PROBLEM DETAILS:
All lines in the entries below that hold "active" make up the answer.

DATA SECTION:
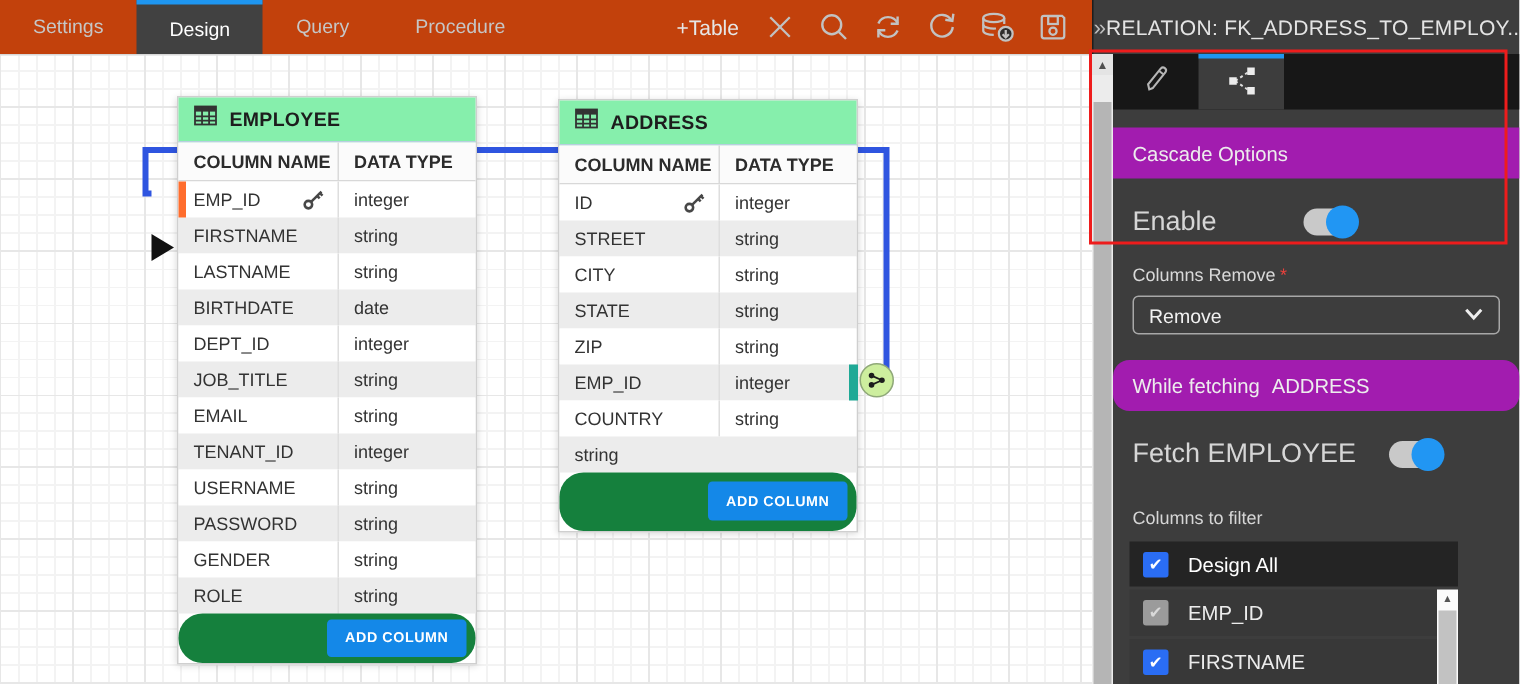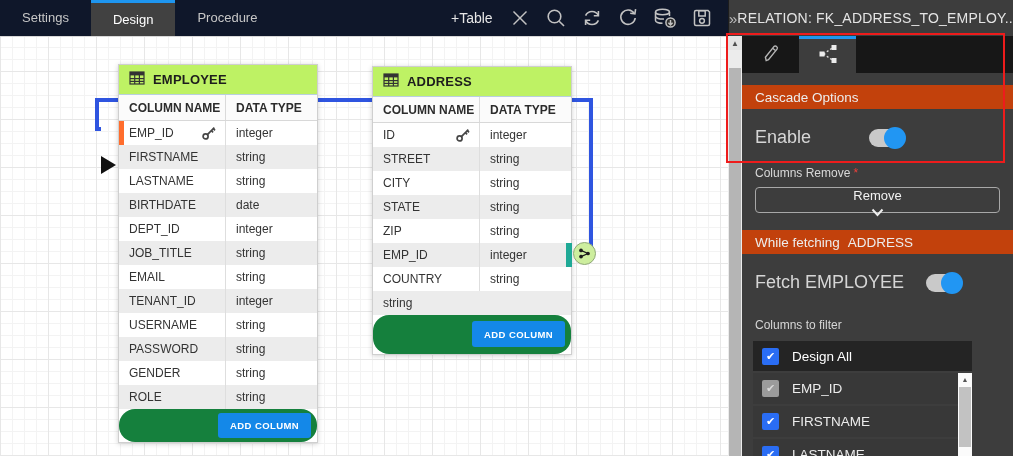--- a/index.html
+++ b/index.html
@@ -1,41 +1,41 @@
 <!DOCTYPE html>
 <html><head>
 <meta charset="utf-8">
 <style>
   * { margin:0; padding:0; box-sizing:border-box; }
   html,body { width:1013px; height:456px; overflow:hidden; background:#fff;
     font-family:"Liberation Sans", sans-serif; }
   .stage { position:relative; width:1013px; height:456px; overflow:hidden; }
 
   
-  .topbar { position:absolute; left:0; top:0; width:930px; height:36px; background:#0f172a; }
+  .topbar { position:absolute; left:0; top:0; width:930px; height:36px; background:#c2410c; }
   .tabs { display:flex; height:36px; }
   .tab { height:36px; line-height:36px; padding:0 22px; font-size:13px; color:#c6c6c6; cursor:pointer; }
   .tab.active { background:#414141; color:#fff; border-top:3px solid #1e96f0; line-height:33px; }
   .plus-table { position:absolute; left:451px; top:0; height:36px; line-height:36px; color:#e6e6e6; font-size:14px; }
   .tb-icons { position:absolute; left:508px; top:0; height:36px; display:flex; align-items:center; gap:12px; }
   .tb-icons svg { display:block; }
 
   
   .canvas { position:absolute; left:0; top:36px; width:728px; height:420px; background:#fff;
     background-image:
       repeating-linear-gradient(0deg,  #e7e7e7 0 1px, transparent 1px 48px),
       repeating-linear-gradient(90deg, #e7e7e7 0 1px, transparent 1px 48px),
       repeating-linear-gradient(0deg,  #f3f3f3 0 1px, transparent 1px 12px),
       repeating-linear-gradient(90deg, #f3f3f3 0 1px, transparent 1px 12px);
     border-top:1px solid #d8d8d8; }
   .relation-svg { position:absolute; left:0; top:0; z-index:1; }
 
   .table-card { position:absolute; width:200px; background:#fff; border:1px solid #cfcfcf;
     box-shadow:0 1px 5px rgba(0,0,0,.18); z-index:2; }
-  .tbl-header { height:30px; background:#bef264; display:flex; align-items:center; gap:8px;
+  .tbl-header { height:30px; background:#86efac; display:flex; align-items:center; gap:8px;
     padding:0 10px; border-bottom:1px solid #b9cfe0; }
   .tbl-name { font-size:13px; font-weight:bold; color:#1d1d1d; letter-spacing:.2px; }
   .tbl-colhead { display:grid; grid-template-columns:107px 91px; height:26px;
     background:#fbfbfb; border-bottom:1px solid #d8d8d8;text-align:right; }
   .tbl-colhead div { font-size:12px; font-weight:bold; color:#2c2c2c; padding-left:10px;
     display:flex; align-items:center; }
   .tbl-colhead div:first-child { border-right:1px solid #dadada; }
   .trow { display:grid; grid-template-columns:107px 91px; height:24px; position:relative; background:#fff; }
   .trow.alt { background:#ececec; }
   .trow .c1, .trow .c2 { font-size:12px; color:#333; padding-left:10px; display:flex; align-items:center; position:relative; }
@@ -64,34 +64,34 @@
   
   .panel-header { position:absolute; left:728px; top:0; width:285px; height:36px; background:#3d3d3d;
     display:flex; align-items:center; z-index:6; border-left:1px solid #1d1d1d; }
   .collapse-btn { width:26px; text-align:center; color:#bdbdbd; font-size:15px; cursor:pointer; }
   .panel-title { color:#e4e4e4; font-size:14px; letter-spacing:.2px; white-space:nowrap; }
 
   .panel { position:absolute; left:742px; top:36px; width:271px; height:420px; background:#3d3d3d; z-index:4; }
   .panel-tabs { height:37px; background:#171717; display:flex; }
   .ptab { width:57px; height:37px; display:flex; align-items:center; justify-content:center; cursor:pointer; }
   .ptab.active { background:#3d3d3d; border-top:3px solid #1e96f0; }
-  .sec-header { height:24px; background:#c2410c; display:flex; align-items:center; padding-left:13px;
+  .sec-header { height:34px; background:#a21caf; display:flex; align-items:center; padding-left:13px;
     color:#ededed; font-size:13.5px; }
   .sec-header .sec2 { margin-left:8px; }
   .sec-cascade { margin-top:12px; }
-  .sec-fetch { margin-top:17px; }
+  .sec-fetch { margin-top:17px;border-radius:11px; }
   .toggle-row { display:flex; align-items:center; padding:18px 13px 17px 13px; }
   .row-label { color:#d6d6d6; font-size:18px; }
   .toggle { position:relative; width:34px; height:18px; border-radius:9px; background:#c9c9c9; cursor:pointer; }
   .toggle .knob { position:absolute; right:-3px; top:-2px; width:22px; height:22px; border-radius:50%; background:#2196f3; }
   .tg-enable { margin-left:58px; } .tg-fetch { margin-left:22px; }
   .field-label { margin:1px 13px 7px 13px; color:#d9d9d9; font-size:12px; }
   .req { color:#e8413c; margin-left:3px; }
   .select { margin:0 13px; height:26px; border:1px solid #a8a8a8; border-radius:4px; display:flex;
-    align-items:center; justify-content:space-between; padding:0 10px; cursor:pointer;flex-direction:column; }
+    align-items:center; justify-content:space-between; padding:0 10px; cursor:pointer; }
   .select .sel-val { color:#f2f2f2; font-size:13px; }
   .cols-label { margin:8px 13px 9px 13px; color:#d6d6d6; font-size:12px; }
   .col-list { position:relative; margin:0 11px; width:219px; }
   .lrow { display:flex; align-items:center; gap:13px; padding-left:9px; height:31px; background:#383838;
     margin-top:2px; cursor:pointer; }
   .lrow.head { height:30px; background:#242424; margin-top:0; }
   .lrow .llabel { color:#ececec; font-size:13.5px; }
   .lrow.head .llabel { color:#fff; }
   .cbx { width:17px; height:17px; border-radius:2px; background:#2a6df4; color:#fff; font-size:11px;
     display:flex; align-items:center; justify-content:center; flex:0 0 auto; }
@@ -106,20 +106,21 @@
 </style>
 </head>
 <body>
 
 <div class="stage">
 
   <div class="topbar">
     <div class="tabs">
       <div class="tab">Settings</div>
       <div class="tab active">Design</div>
+      <div class="tab">Query</div>
       <div class="tab">Procedure</div>
     </div>
     <div class="plus-table">+Table</div>
     <div class="tb-icons">
       <span>
         <svg width="24" height="24" viewBox="0 0 24 24" fill="none" stroke="#c2c2c2" stroke-width="1.5">
           <line x1="5.5" y1="5.5" x2="18.5" y2="18.5"></line>
             <line x1="18.5" y1="5.5" x2="5.5" y2="18.5"></line>
         </svg>
       </span>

OUTPUT:
   .tab.active { background:#414141; color:#fff; border-top:3px solid #1e96f0; line-height:33px; }
   .ptab.active { background:#3d3d3d; border-top:3px solid #1e96f0; }
       <div class="tab active">Design</div>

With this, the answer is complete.